An employee at R+D Kitchen in Dallas has won the right to wear a protective face mask on the job despite an alleged policy by the Beverly Hills, Calif.-based Hillstone Restaurant Group that prohibits workers from wearing them.
The 116th Judicial District Court in Dallas County has granted her a temporary 14-day restraining order allowing her to wear the mask during work hours, the first step in a lawsuit — Jane Doe v. Hillstone Restaurant Group, Inc. — which on May 7 was removed to the U.S. District Court for the Northern District of Texas. The employee, who is not named, is a kitchen worker who alleges that she was denied hours until she agreed to work without a mask after the restaurant reopened for dine-in service on May 1.

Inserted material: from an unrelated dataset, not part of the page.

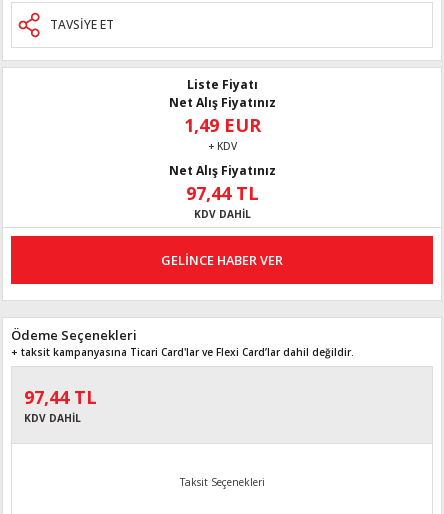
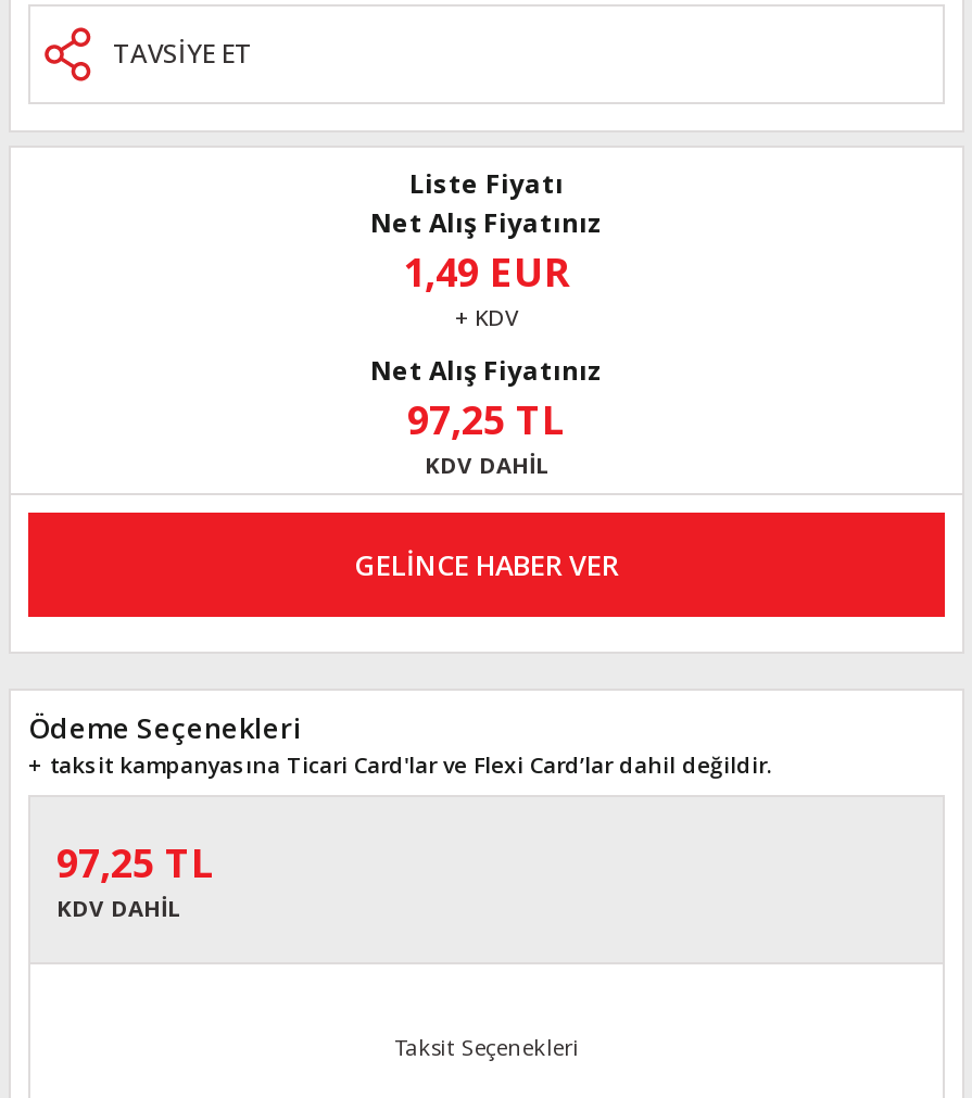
[186,181,258,205] 97,44 TL -> [407,393,566,445] 97,25 TL
[24,385,97,409] 97,44 TL -> [56,836,215,888] 97,25 TL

The Centers for Disease Control and Prevention and the U.S. Food and Drug Administration have recommended the use of facial masks by food and agriculture workers to help prevent the spread of COVID-19. In addition, a Dallas County judge’s order from April 23 requires all workers at businesses to wear facial coverings. The lawsuit charges that "Jane Doe and similarly situated employees are being put to an unacceptable and impermissable choice: if they want to earn money to feed their families, they must choose to violate the law" and potentially expose themselves to coronavirus, according to court documents.
"Hillstone as a company is violating the law and endangering its workers and the public with its misguided policy," Brent Walker, one of the lawyers that represents the unnamed plaintiff, said in a statement. "The question now is, will Hillstone follow the law and require the rest of its employees to use face coverings? […] If not, we'll be ready to go to court on their behalf as well."
The Dallas Observer reported that Hillstone had threatened to fire workers who wanted to wear personal protective equipment, according to an anonymous tipster with close ties to the restaurant group.
The policies were confirmed in a People Newspapers interview with R+D Kitchen manager, who identified herself only as Emily.
“It is true. We’re not allowing masks,” Emily told People Newspapers in an interview published on May 3.
Hillstone Restaurant Group’s coronavirus policies for its Texas restaurants listed on their website seem to confirm this policy:
“While masks are not required to be worn by guests or staff members, our staff is aware of the need to provide space. If you are concerned about your well-being with respect to masks not being worn by staff or by other guests, we hope you will join us at a later date.”
Restaurant Hospitality was unable to reach Hillstone Restaurant Group for comment, and the law firm involved in the federal case against the group also did not immediately respond.